Welche grausamen Spätfolgen die Viruserkrankung im Extremfall haben kann, hat der Arzt zwei Mal in 20 Berufsjahren erlebt. Jahre nach einer Infektion trat bei den Patienten eine sogenannte subakute sklerosierende Panenzephalitis (SSPE) auf: Eine ebenso seltene wie gefürchtete Spätkomplikation, die tödlich endet. „Reaktivierte Viren zerstören dabei das Gehirn.

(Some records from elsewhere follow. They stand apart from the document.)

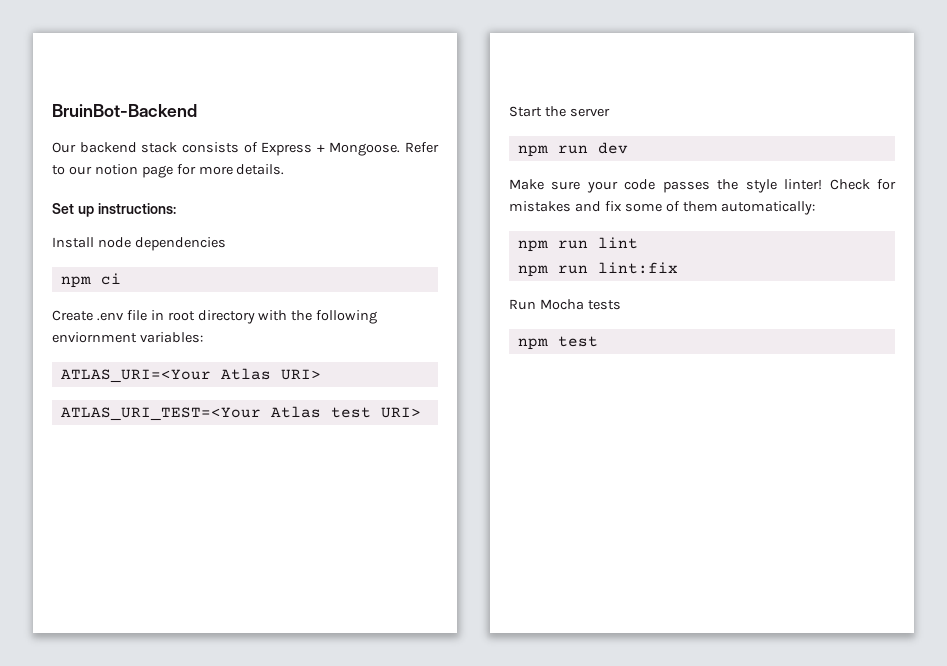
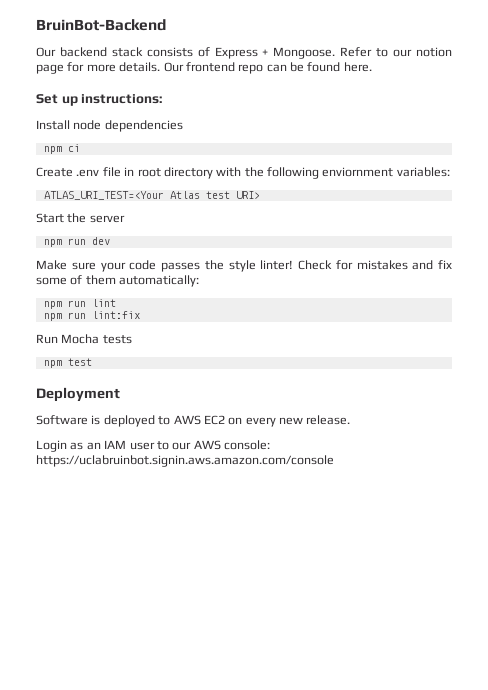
(285, 169) none -> [163,62,372,74] Our frontend repo can be found here.
[60,368,321,383] // ATLAS_URI=<Your Atlas URI> -> (450, 172) none
(598, 341) none -> [36,387,120,402] [36,415,351,427] [36,440,270,452] [36,455,334,467] // Deployment // Software is deployed to AWS EC2 on every new release. // Login as an IAM user to our AWS console: https://uclabruinbot.signin.aws.amazon.com/console

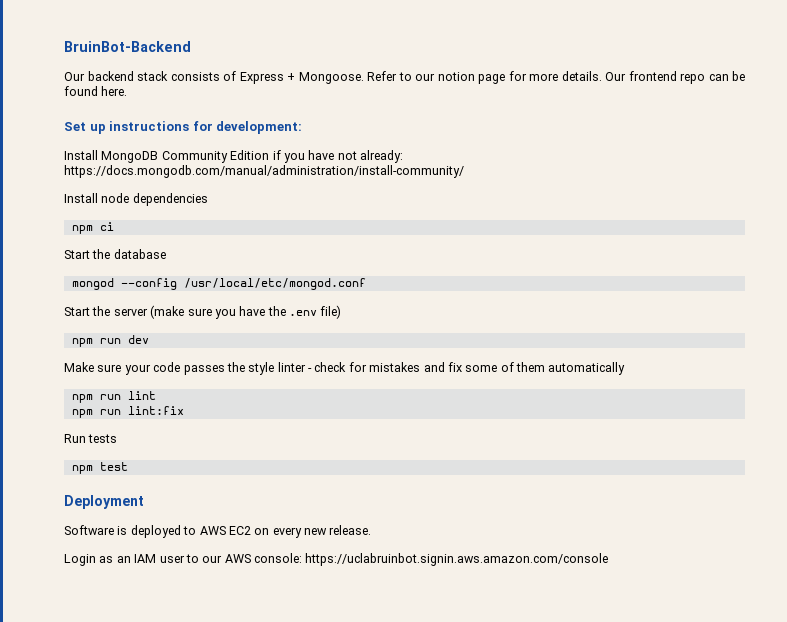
[81,94,163,104] instructions: -> [109,121,303,134] [64,150,403,163] [64,165,464,178] instructions for development: // Install MongoDB Community Edition if you have not already: https://docs.mongodb.com/manual/administration/install-community/
[36,167,450,179] [43,191,260,200] [36,213,125,223] Create .env file in root directory with the following enviornment variables: // ATLAS_URI_TEST=<Your Atlas test URI> // Start the server -> [64,249,166,259] [71,278,366,290] [64,305,342,319] Start the database // mongod --config /usr/local/etc/mongod.conf // Start the server (make sure you have the .env file)
[260,260,332,270] linter! Check -> [277,362,347,372] linter - check
[119,275,200,287] automatically: -> [548,362,626,375] automatically
[61,334,100,344] Mocha -> (86, 438) none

Eltern müssen zusehen, wie die Kinder nach und nach alle Fertigkeiten verlieren und nach zwei bis drei Jahren ins Koma fallen.“
Masern-Impfung für Kindern: Erste Impfung sollte laut Stiko im Alter von elf Monaten erfolgen
Laut Ständiger Impfkommission (Stiko) sollten Kinder im Alter von elf Monaten zum ersten und mit 15 Monaten zum zweiten Mal geimpft werden – in Kombination mit der Impfung gegen Mumps und Röteln. „Jeder Masern-Geimpfte trägt zum Schutz der Jüngsten bei“, betont Kinderarzt Zeller.
Zudem bedeute die Impfung einen individuellen Schutz. Auch ungeimpfte Jugendliche oder Erwachsene können sich infizieren. Zu lebensgefährlichen Komplikationen wie Lungenentzündung oder Hirnhautentzündung kann es insbesondere bei ohnehin abwehrgeschwächten Menschen kommen – beispielsweise auch bei Senioren. Als unerwünschte Impf-Nebenwirkungen können laut Zeller Fieber oder Fieberkrämpfe auftreten. „Die Impfung führt nicht zu Autismus, wie fälschlicherweise oft behauptet, wird“, sagt der Allgäuer Mediziner.
Erklärtes Ziel der Weltgesundheitsorganisation WHO ist die Ausrottung der Masern. Dazu müsste die Impfqoute bei 95 Prozent liegen. Laut bayerischem Gesundheitsministerium waren 93 Prozent der Kinder bei den Einschulungsuntersuchungen für das Schuljahr 2019/2020 doppelt geimpft.